Relatives of Sayers had said he was diagnosed with dementia. In March 2017, his wife, Ardythe, said she partly blamed his football career.
“Football fans know well Gale’s many accomplishments on the field: a rare combination of speed and power as the game’s most electrifying runner, a dangerous kick returner, his comeback from a serious knee injury to lead the league in rushing, and becoming the youngest player inducted into the Pro Football Hall of Fame,” Bears chairman George McCaskey said in a statement. “People who weren’t even football fans came to know Gale through the TV movie ‘Brian’s Song,’ about his friendship with teammate Brian Piccolo. Fifty years later, the movie’s message that brotherhood and love needn’t be defined by skin color still resonates.”
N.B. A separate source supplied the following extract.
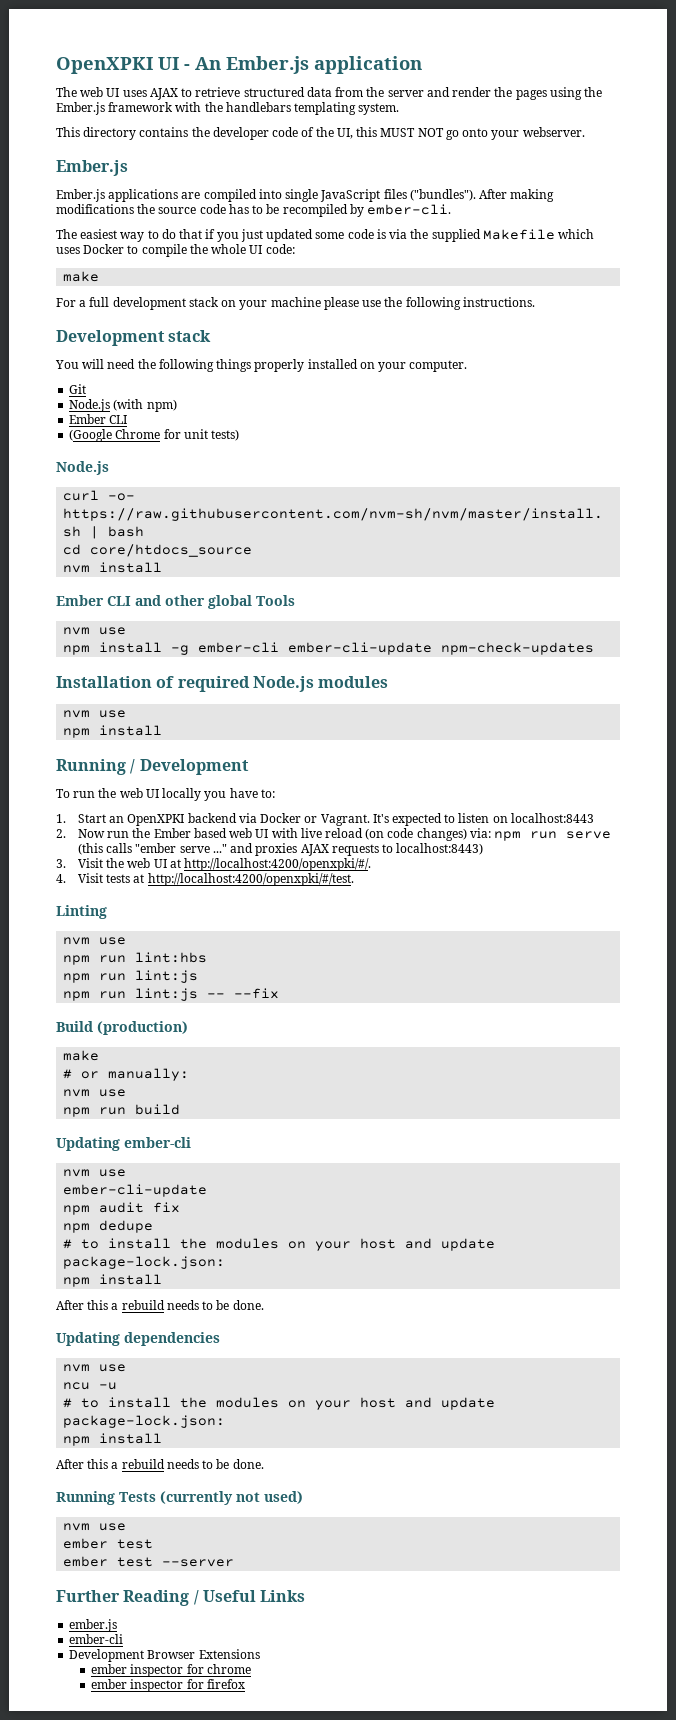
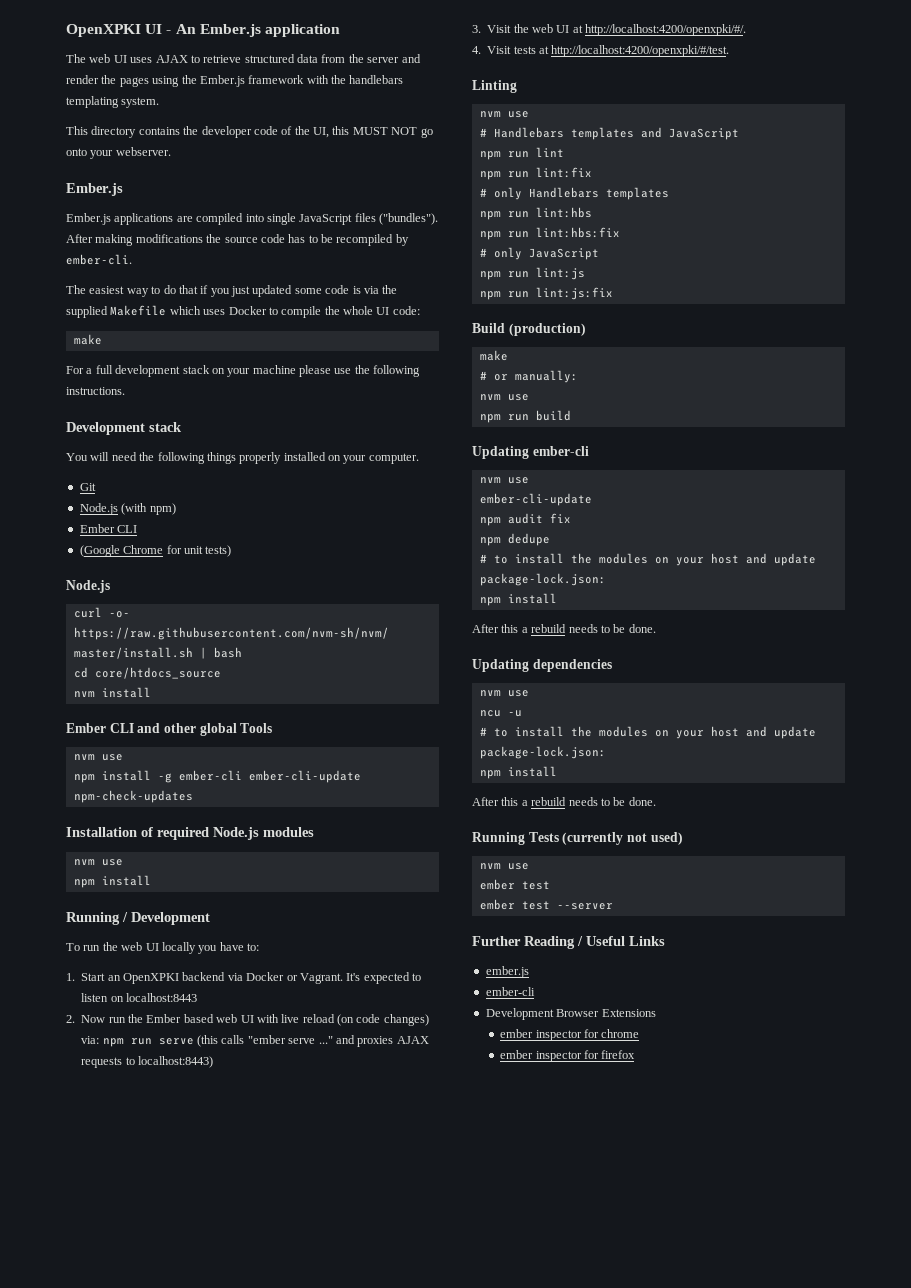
[63,952,208,965] npm run lint:hbs -> [479,127,739,140] [479,147,564,160] [479,167,592,180] [479,187,669,200] [479,207,592,220] [479,227,620,240] [479,247,599,260] # Handlebars templates and JavaScript // npm run lint // npm run lint:fix // # only Handlebars templates // npm run lint:hbs // npm run lint:hbs:fix // # only JavaScript
[135,988,280,1001] lint:js -- --fix -> [535,287,613,300] lint:js:fix

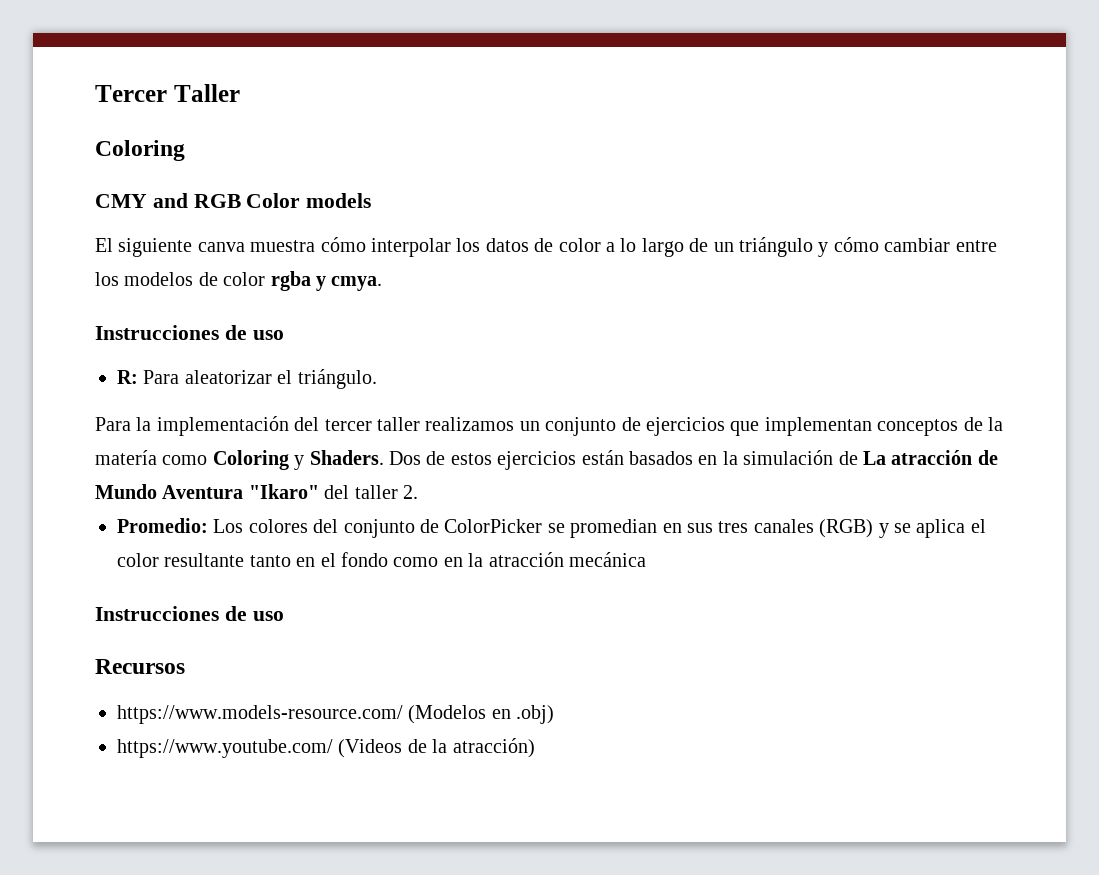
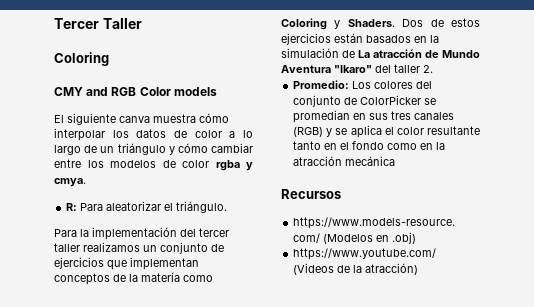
[95,325,284,340] // Instrucciones de uso -> (86, 182) none
[95,606,284,621] // Instrucciones de uso -> (396, 161) none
Sayers was a blur to defenses, ghosting would-be tacklers or zooming by them like few running backs or kick returners before or since. Yet it was his rock-steady friendship with Piccolo, depicted in the film “Brian’s Song,” that marked him as more than a sports star.
Sayers became a stockbroker, sports administrator, businessman and philanthropist for several inner-city Chicago youth initiatives after his pro football career was cut short by serious injuries to both knees.
Sayers was an All-Pro during the first five of his seven NFL seasons (1965-71) and was Offensive Rookie of the Year. He appeared in only 68 games total and just two in each of his final two seasons while attempting to return from those knee injuries.
In 1977, at age 34, Sayers became the youngest player inducted into the Hall of Fame.